The Acid Alkaline Balance Diet by Felicia Kliment
Author:Felicia Kliment
Language: eng
Format: epub
Publisher: McGraw-Hill Education
Published: 2010-04-10T04:00:00+00:00
Alzheimer’s Disease
Before Rebecca developed Alzheimer’s she suffered from atherosclerosis. She said that the hardening of her arteries started when she was a child. At the age of four she had severe pains in her feet; in her teens the pain had crept up into her legs. Then in her early forties she developed chest pains. At the age of seventy, she was showing symptoms of Alzheimer’s. I believe the same condition that caused the hardening of Rebecca’s arteries when she was a child also hardened the protein strands in her brain in older age.
Modern science views Alzheimer’s and cardiovascular disease as two different pathologies presumably because calcified plaques that trigger the development of blood clots adhere to the arteries whereas the beta-amyloid plaques that characterize Alzheimer’s float in the watery lymphlike fluid surrounding the neurons in the brain.
However, before the onset of Alzheimer’s, the protein strands inside the neurons that extend beyond the neurons’ cellular membranes perform the same function for the brain as arteries do for the rest of the body: they transport materials to and from their destination. Furthermore, the protein strands in the brain harden (and are deposited in amyloid plaques) just as arteries harden. It makes sense that both the arteries in the circulatory system and the protein strands that grow through the brain’s neurons are exposed to acidic wastes—the protein strands from the acidic by-products of the metabolic processes that go on inside the brain, and the arteries from the acidic waste by-products the blood picks up from the various organ systems in the body.
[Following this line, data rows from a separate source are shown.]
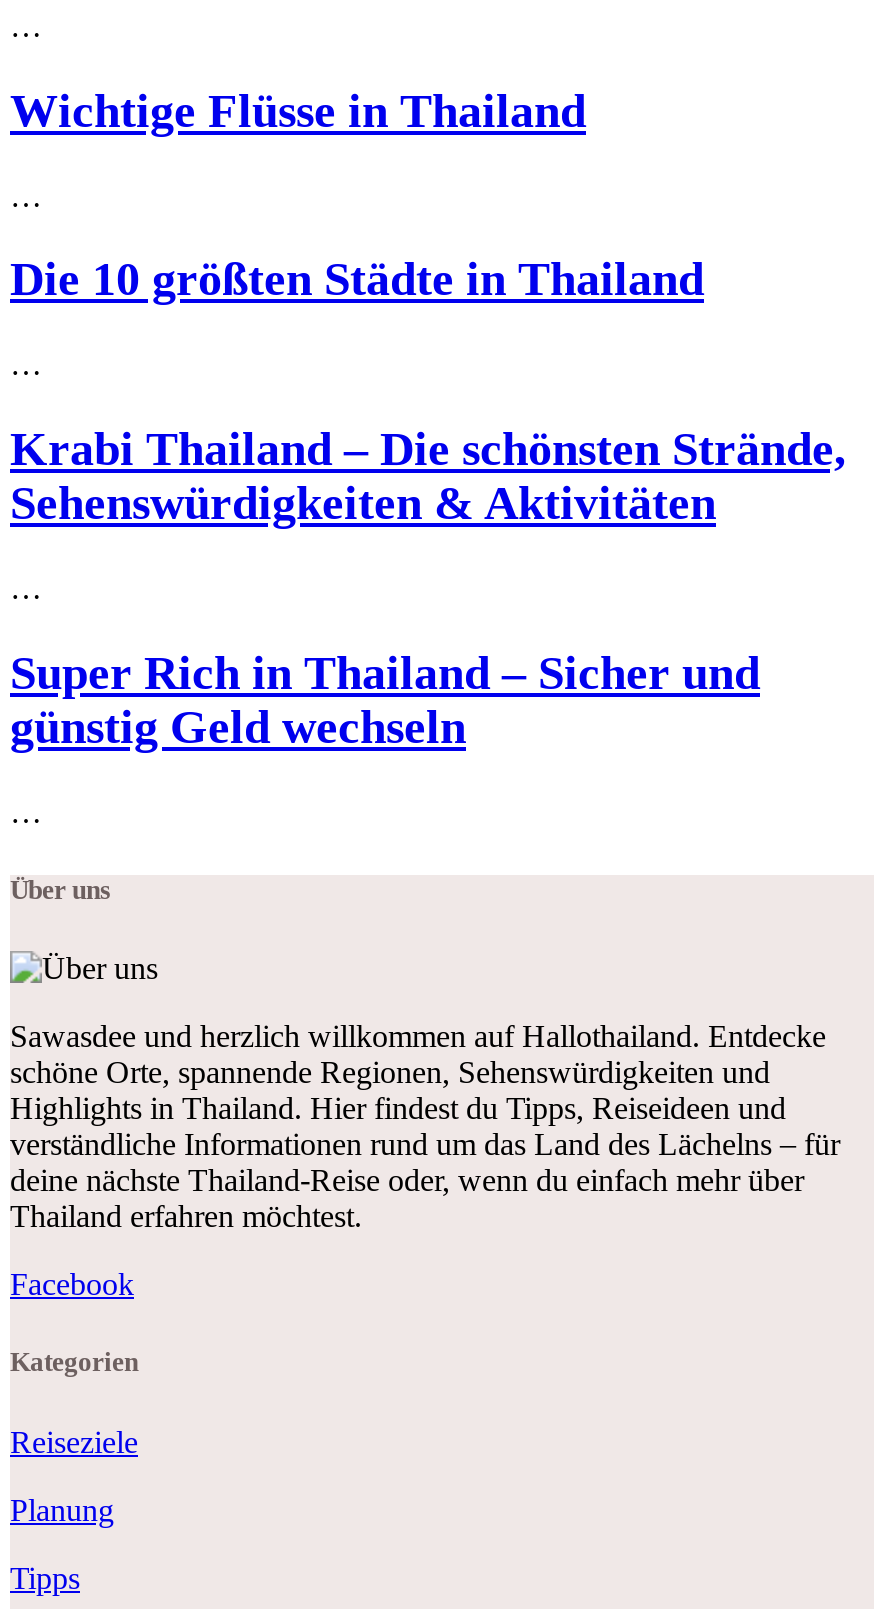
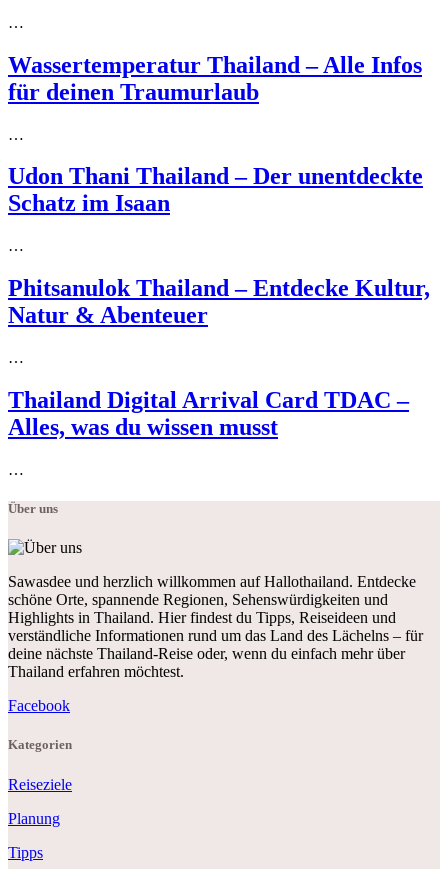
- Wichtige Flüsse in Thailand
+ Wassertemperatur Thailand – Alle Infos
+ für deinen Traumurlaub

- Die 10 größten Städte in Thailand
+ Udon Thani Thailand – Der unentdeckte
+ Schatz im Isaan

- Krabi Thailand – Die schönsten Strände,
- Sehenswürdigkeiten & Aktivitäten
+ Phitsanulok Thailand – Entdecke Kultur,
+ Natur & Abenteuer

- Super Rich in Thailand – Sicher und
- günstig Geld wechseln
+ Thailand Digital Arrival Card TDAC –
+ Alles, was du wissen musst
The efforts of mainstream medicine to eliminate amyloid plaque in the brains of Alzheimer’s patients, if successful, might very well interfere with normal brain function. The protease enzymes that cut the protein strands into segments so they can be deposited in amyloid plaques are programmed to get rid of old protein strands. Amyloid plaques may therefore act as waste deposit sites for protein strands that have outworn their usefulness. The fact that these plaques are held together by a protective structure of metals and a waxy, cholesterol-like substance reinforces this possibility and makes the prevention of amyloid plaques tantamount to interfering with the brain’s waste disposal system. The most convincing evidence against eliminating these plaques is that only those beta-amyloid plaques that have become inflamed destroy brain cells.
The important question then is how amyloid plaques become inflamed in the first place. Here is a likely scenario. The highly selective blood-brain barrier in the brain’s micro blood vessels develops leaks. These leaks exude harmful substances such as acid waste, which depletes oxygen. In the absence of oxygen amyloid plaques become inflamed. When brain cells come in contact with these inflamed plaques, they also become inflamed and die off. With the death of a critical number of brain cells, Alzheimer’s becomes symptomatic.
One plausible reason that acidic wastes inflame amyloid plaques is that a brain injury has disabled the respiratory machinery so that there isn’t enough energy to dispose of acidic waste debris in the brain.